RECORDED INFORMATION START

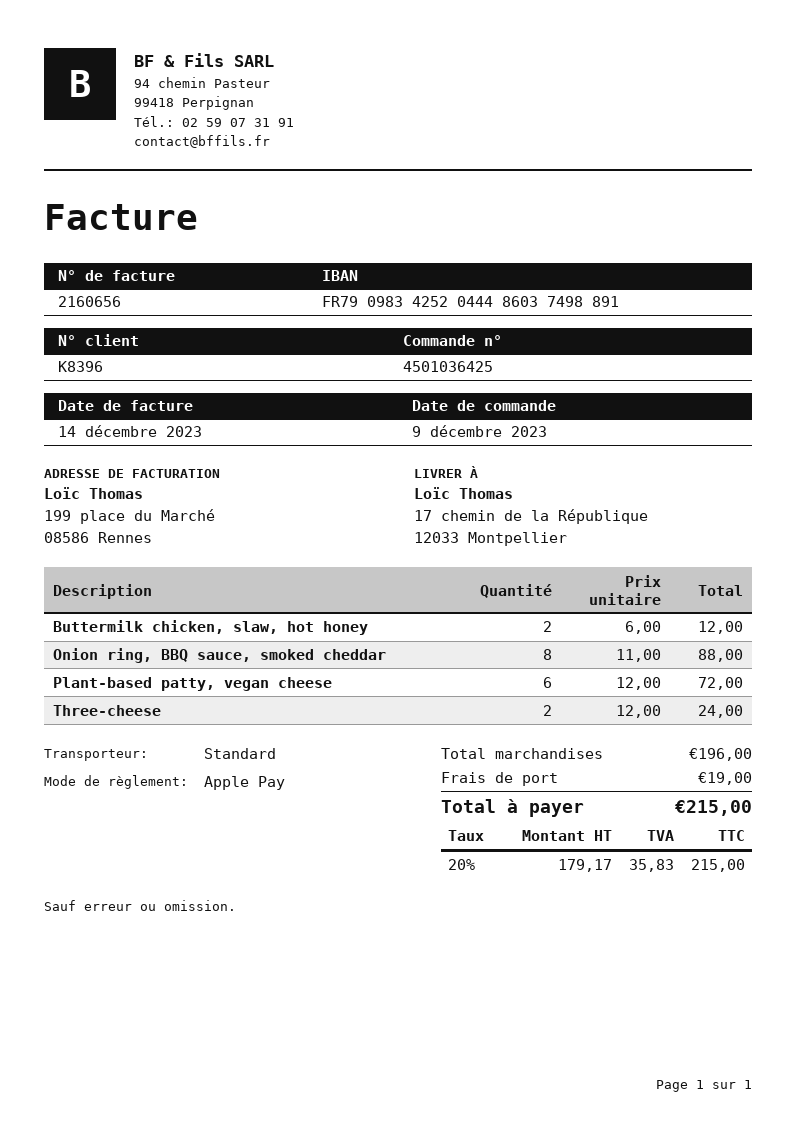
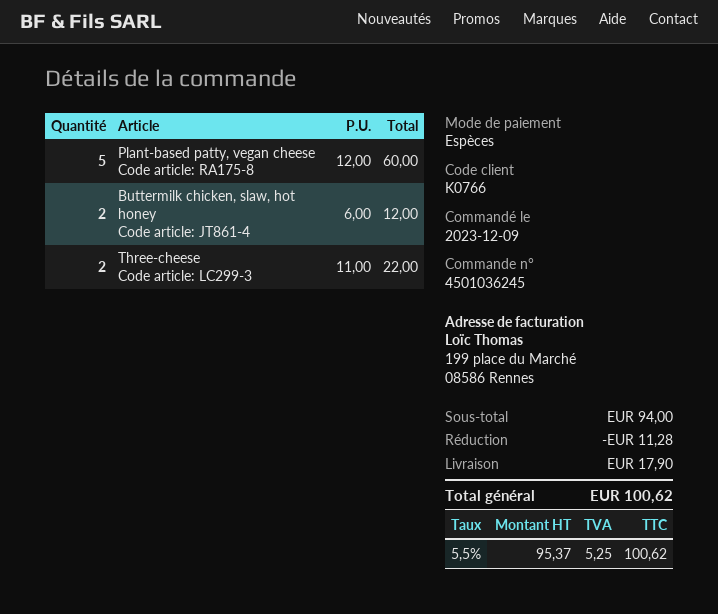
order number: 4501036425 -> 4501036245
customer number: K8396 -> K0766
payment method: Apple Pay -> cash
Onion ring, BBQ sauce, smoked cheddar: 8 x 11.00 = 88.00 -> none
Plant-based patty, vegan cheese: 6 x 12.00 = 72.00 -> 5 x 12.00 = 60.00
Three-cheese: 2 x 12.00 = 24.00 -> 2 x 11.00 = 22.00
subtotal: 196.00 -> 94.00
discount: none -> 11.28
shipping: 19.00 -> 17.90
net: 179.17 -> 95.37
tax: 20% = 35.83 -> 5.5% = 5.25
total: 215.00 -> 100.62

RECORDED INFORMATION END

Using the listing above, state the count of lines that include "number" and nothing else.

2